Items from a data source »
──────────────────────────────
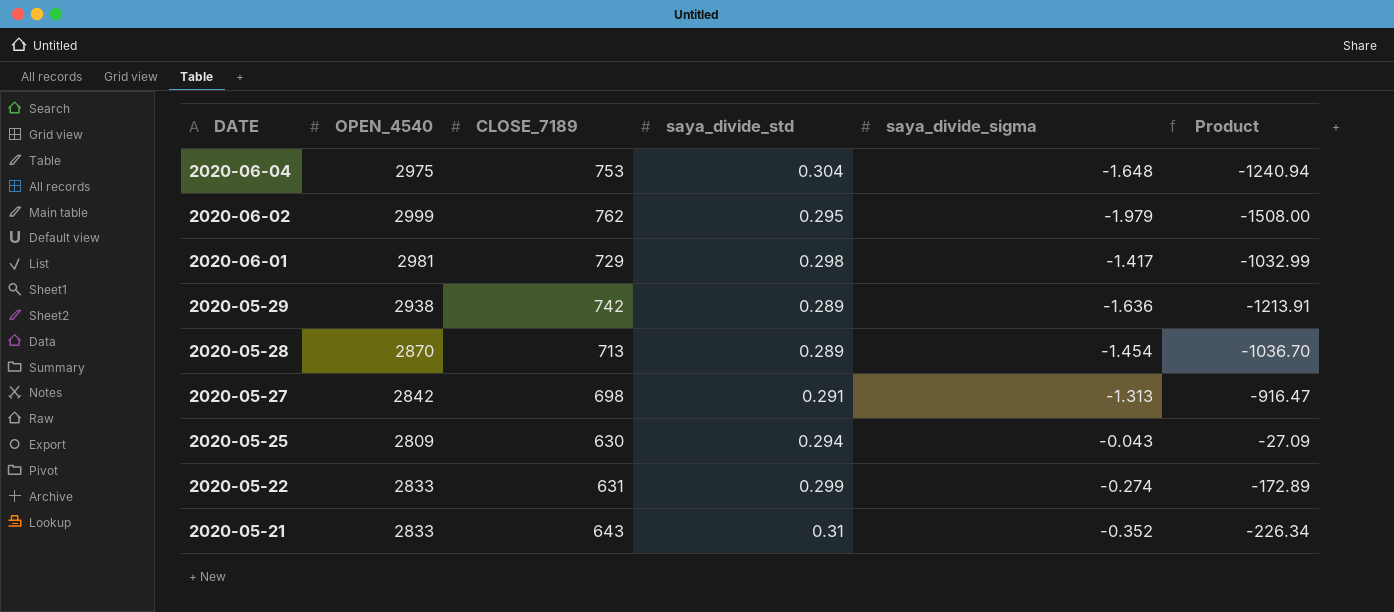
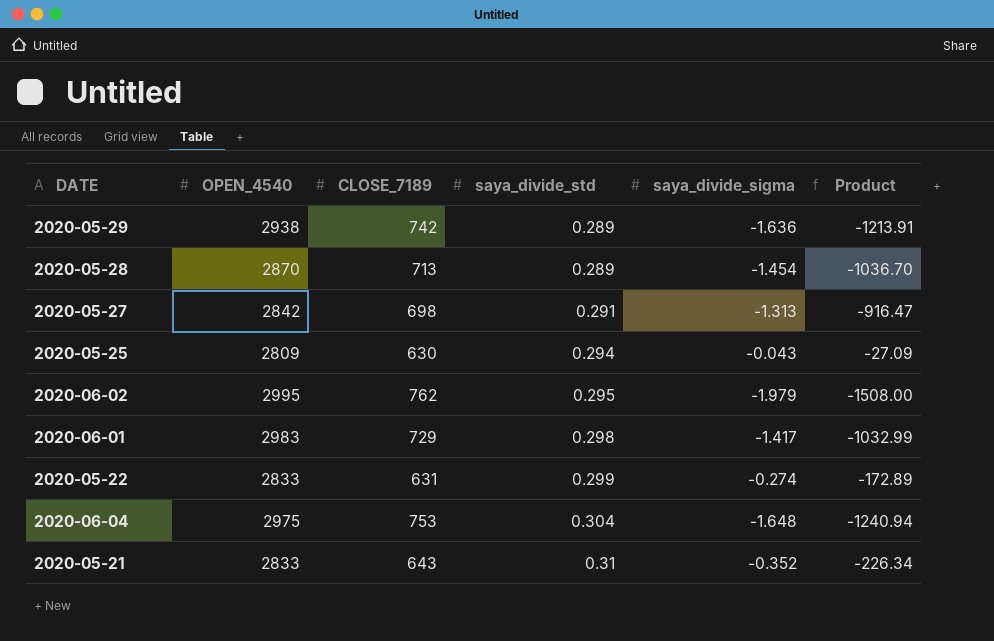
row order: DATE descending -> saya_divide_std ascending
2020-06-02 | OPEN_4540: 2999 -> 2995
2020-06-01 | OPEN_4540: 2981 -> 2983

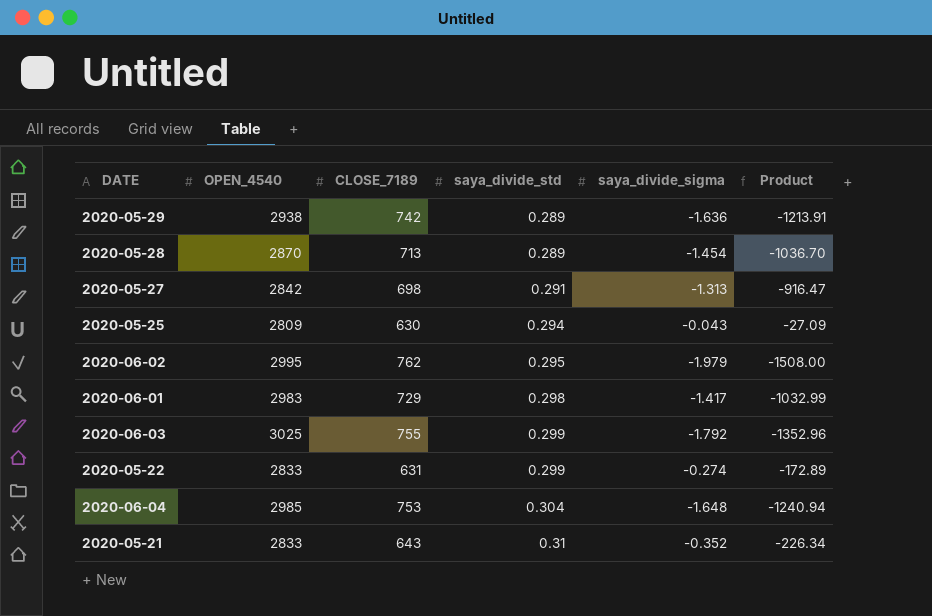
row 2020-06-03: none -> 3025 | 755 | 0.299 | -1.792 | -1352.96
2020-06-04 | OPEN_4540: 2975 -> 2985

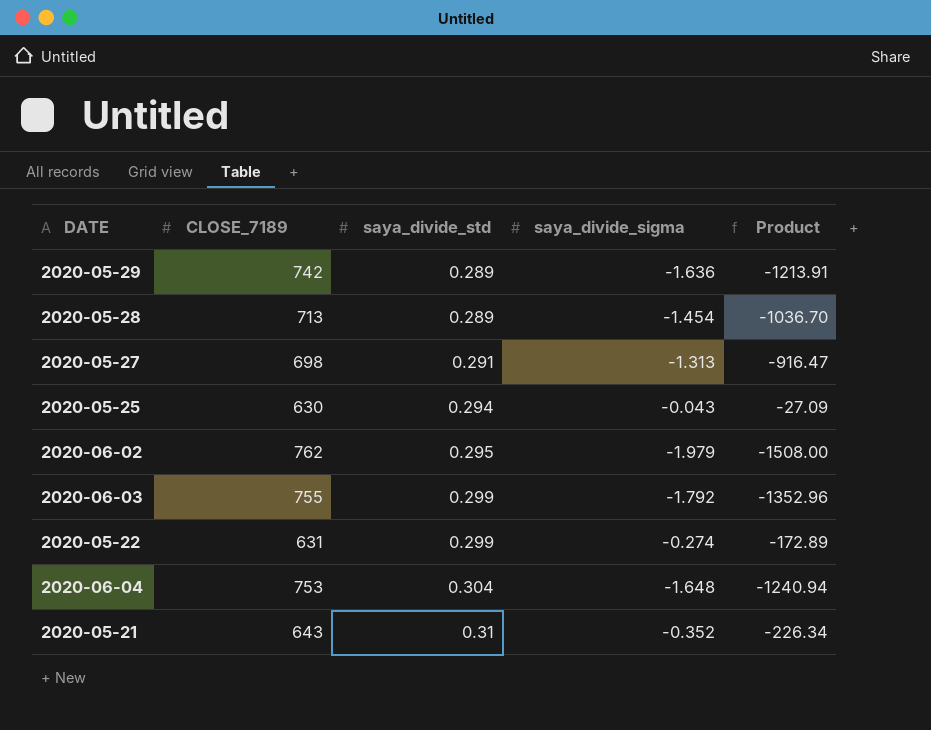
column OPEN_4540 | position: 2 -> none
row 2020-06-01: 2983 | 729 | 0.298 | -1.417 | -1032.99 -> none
──────────────────────────────
DESCRIPTION OF THE TASK » Quote the preceding records in their entirety, excluding every picture.

RESPONSE TO THE TASK »
row order: DATE descending -> saya_divide_std ascending
2020-06-02 | OPEN_4540: 2999 -> 2995
2020-06-01 | OPEN_4540: 2981 -> 2983

row 2020-06-03: none -> 3025 | 755 | 0.299 | -1.792 | -1352.96
2020-06-04 | OPEN_4540: 2975 -> 2985

column OPEN_4540 | position: 2 -> none
row 2020-06-01: 2983 | 729 | 0.298 | -1.417 | -1032.99 -> none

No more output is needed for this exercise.